DocketNumber: Nos. 01-2410, 01-2511
Citation Numbers: 32 F. App'x 23
Judges: Rendell
Filed Date: 3/20/2002
Status: Precedential
Modified Date: 11/5/2024
OPINION OF THE COURT
Defendants Diaz-Himely and Mendinueta-Ibarro have filed appeals from their convictions and sentences in the District Court. The District Court had jurisdiction pursuant to 18 U.S.C. § 3231 and we have jurisdiction pursuant to 18 U.S.C. § 3742(a).
Appellant Mendinueta-Ibarro complains that the District Court improperly refused to grant a downward departure and failed to give “substantial weight to the government’s evaluation of the defendant.” He also requests the court to permit him to withdraw his guilty plea in order to correct a manifest injustice.

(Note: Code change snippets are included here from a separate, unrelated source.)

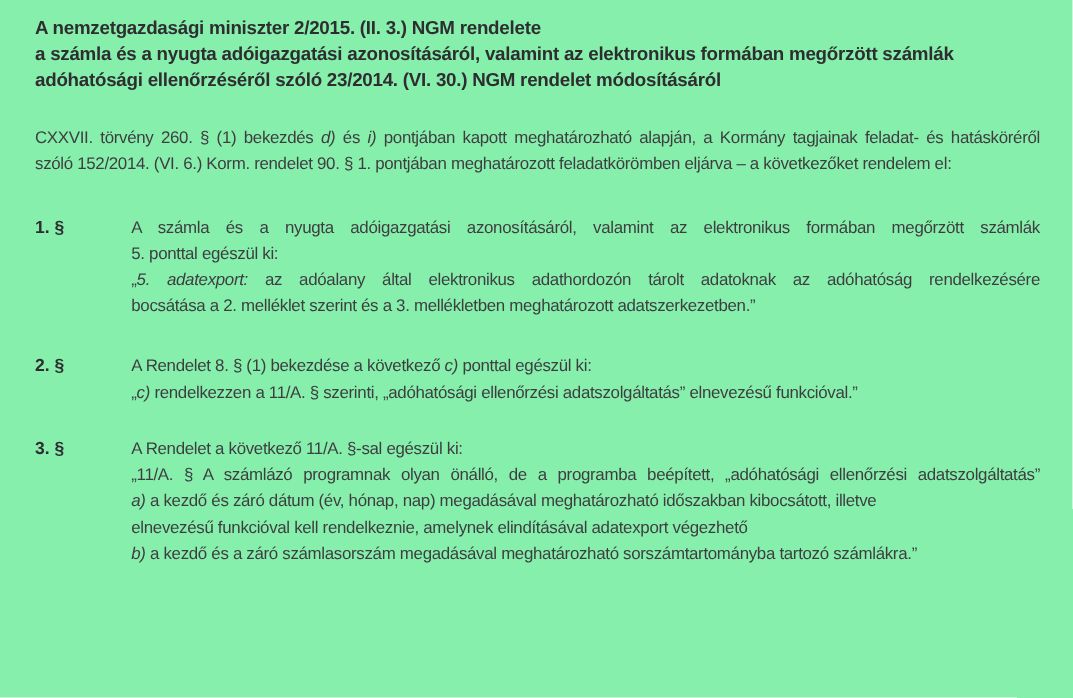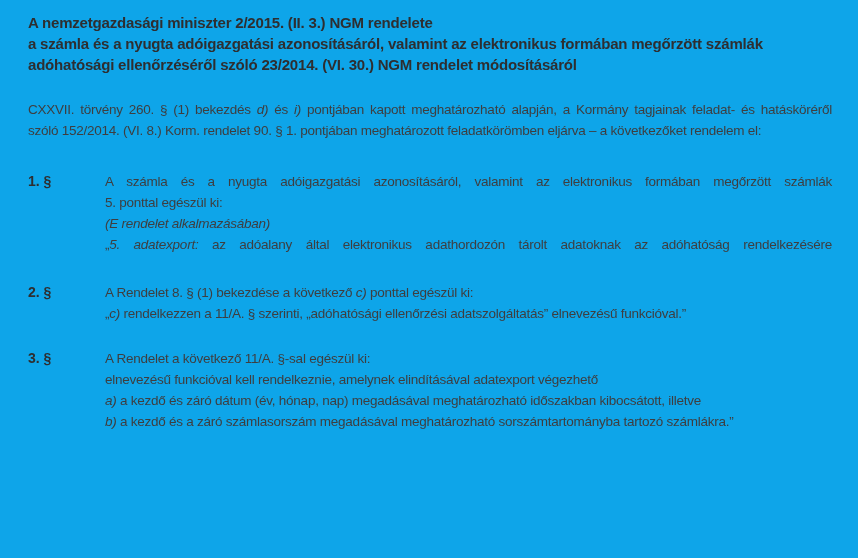--- a/index.html
+++ b/index.html
@@ -1,19 +1,19 @@
 <!DOCTYPE html>
 <html><head>
 <meta charset="utf-8">
 <style>
   html, body { margin: 0; padding: 0; background: #ffffff; }
   .page {
     width: 858px; height: 558px; box-sizing: border-box;
     padding: 12px 26px 0 28px;
-    background: #0ea5e9;
+    background: #86efac;
     color: #3e3e40;
     font-family: "Liberation Sans", sans-serif;
     overflow: hidden;
   }
   .title { font-weight: bold; font-size: 15px; line-height: 21px;
            color: #2e2e30; letter-spacing: -0.2px; margin-bottom: 25px; }
   .title .ln { white-space: nowrap; }
   .preamble { font-size: 13.5px; line-height: 20.5px; letter-spacing: -0.25px; }
   .section { display: grid; grid-template-columns: 77px 1fr; }
   .s1 { margin-top: 30px; }
@@ -31,44 +31,45 @@
 <div class="page">
 
   <div class="title">
     <div class="ln">A nemzetgazdasági miniszter 2/2015. (II. 3.) NGM rendelete</div>
     <div class="ln">a számla és a nyugta adóigazgatási azonosításáról, valamint az elektronikus formában megőrzött számlák</div>
     <div class="ln">adóhatósági ellenőrzéséről szóló 23/2014. (VI. 30.) NGM rendelet módosításáról</div>
   </div>
 
   <div class="preamble">
     <span class="ln jl"><span>CXXVII. törvény 260. § (1) bekezdés </span><span class="it">d)</span><span> és </span><span class="it">i)</span><span> pontjában kapott meghatározható alapján, a Kormány tagjainak feladat- és hatásköréről</span></span>
-    <span class="ln"><span>szóló 152/2014. (VI. 8.) Korm. rendelet 90. § 1. pontjában meghatározott feladatkörömben eljárva – a következőket rendelem el:</span></span>
+    <span class="ln"><span>szóló 152/2014. (VI. 6.) Korm. rendelet 90. § 1. pontjában meghatározott feladatkörömben eljárva – a következőket rendelem el:</span></span>
   </div>
 
   <div class="section s1">
     <div class="sec-num">1. §</div>
     <div class="sec-body">
       <span class="ln jl"><span>A számla és a nyugta adóigazgatási azonosításáról, valamint az elektronikus formában megőrzött számlák</span></span>
       <span class="ln"><span>5. ponttal egészül ki:</span></span>
-      <span class="ln"><span class="it">(E rendelet alkalmazásában)</span></span>
       <span class="ln jl"><span>„</span><span class="it">5. adatexport:</span><span> az adóalany által elektronikus adathordozón tárolt adatoknak az adóhatóság rendelkezésére</span></span>
+      <span class="ln"><span>bocsátása a 2. melléklet szerint és a 3. mellékletben meghatározott adatszerkezetben.”</span></span>
     </div>
   </div>
 
   <div class="section s2">
     <div class="sec-num">2. §</div>
     <div class="sec-body">
       <span class="ln"><span>A Rendelet 8. § (1) bekezdése a következő </span><span class="it">c)</span><span> ponttal egészül ki:</span></span>
       <span class="ln"><span>„</span><span class="it">c)</span><span> rendelkezzen a 11/A. § szerinti, „adóhatósági ellenőrzési adatszolgáltatás” elnevezésű funkcióval.”</span></span>
     </div>
   </div>
 
   <div class="section s3">
     <div class="sec-num">3. §</div>
     <div class="sec-body">
       <span class="ln"><span>A Rendelet a következő 11/A. §-sal egészül ki:</span></span>
+      <span class="ln jl"><span>„11/A. § A számlázó programnak olyan önálló, de a programba beépített, „adóhatósági ellenőrzési adatszolgáltatás”</span></span>
+      <span class="ln"><span class="it">a)</span><span> a kezdő és záró dátum (év, hónap, nap) megadásával meghatározható időszakban kibocsátott, illetve</span></span>
       <span class="ln"><span>elnevezésű funkcióval kell rendelkeznie, amelynek elindításával adatexport végezhető</span></span>
-      <span class="ln"><span class="it">a)</span><span> a kezdő és záró dátum (év, hónap, nap) megadásával meghatározható időszakban kibocsátott, illetve</span></span>
       <span class="ln"><span class="it">b)</span><span> a kezdő és a záró számlasorszám megadásával meghatározható sorszámtartományba tartozó számlákra.”</span></span>
     </div>
   </div>
 
 </div>
 
 </body></html>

We have reviewed the record, including the District Court’s consideration of the government’s § 5K1.1 motion and conclude that the District Court’s refusal to depart downward was based upon an exercise of discretion on the part of the court, and is thus not reviewable on appeal. See United States v. Denardi, 892 F.2d 269, 272 (3d Cir.1989).
We also find that a proper Rule 11 colloquy took place with respect to defendant’s plea, and there is no basis for withdrawal of that plea. We will therefore AFFIRM the District Court’s Judgment and Conviction Order as to appellant Mendinueta-Ibarro.